=== AIM OF THE EXERCISE ===
Provide again, from the entries below, every line from the one containing "- 7. ✓ Docker" through the one containing "on available ingredients", exactly as written, and no other line.

=== PROVIDED RECORDS ===
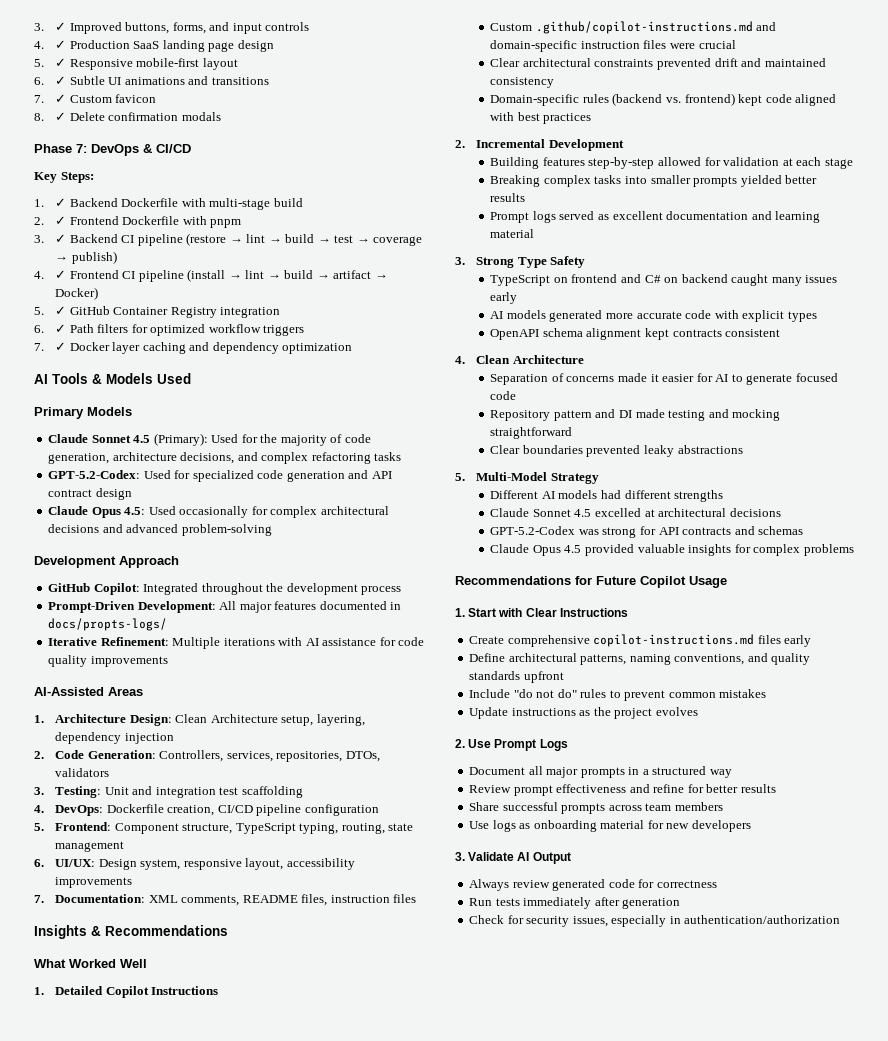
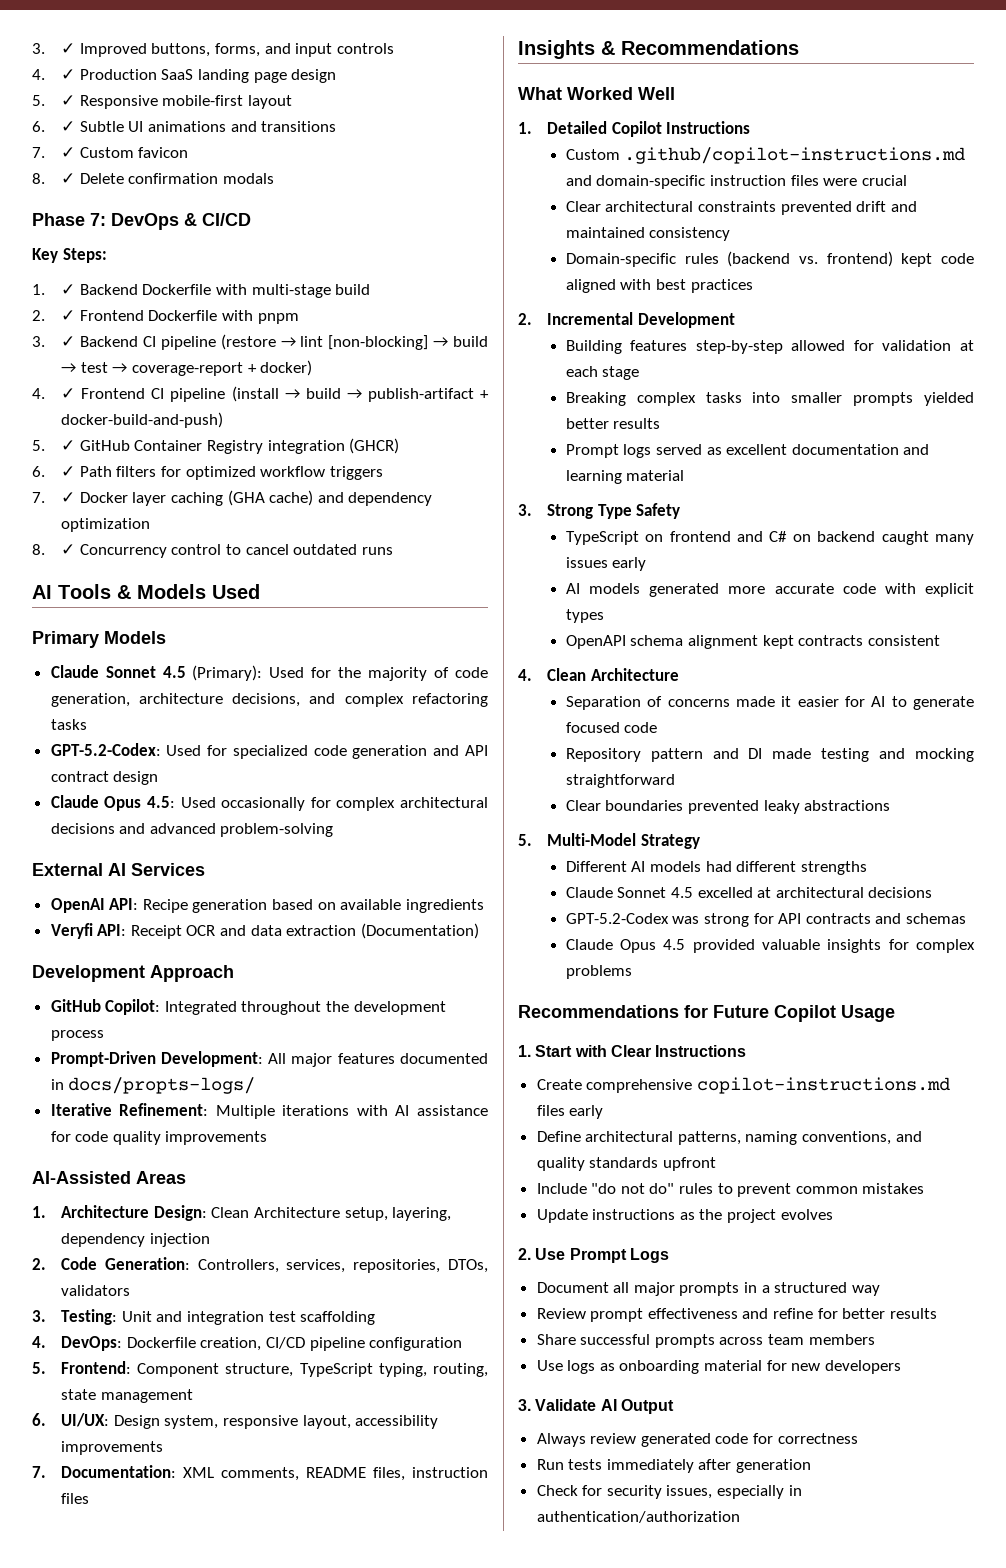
- 3. ✓ Backend CI pipeline (restore → lint → build → test → coverage → publish)
+ 3. ✓ Backend CI pipeline (restore → lint [non-blocking] → build → test → coverage-report + docker)
- 4. ✓ Frontend CI pipeline (install → lint → build → artifact → Docker)
+ 4. ✓ Frontend CI pipeline (install → build → publish-artifact + docker-build-and-push)
- 5. ✓ GitHub Container Registry integration
+ 5. ✓ GitHub Container Registry integration (GHCR)
- 7. ✓ Docker layer caching and dependency optimization
+ 7. ✓ Docker layer caching (GHA cache) and dependency optimization
+ 8. ✓ Concurrency control to cancel outdated runs
+ External AI Services
+ OpenAI API: Recipe generation based on available ingredients
+ Veryfi API: Receipt OCR and data extraction (Documentation)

=== OUTPUT BELOW ===
- 7. ✓ Docker layer caching and dependency optimization
+ 7. ✓ Docker layer caching (GHA cache) and dependency optimization
+ 8. ✓ Concurrency control to cancel outdated runs
+ External AI Services
+ OpenAI API: Recipe generation based on available ingredients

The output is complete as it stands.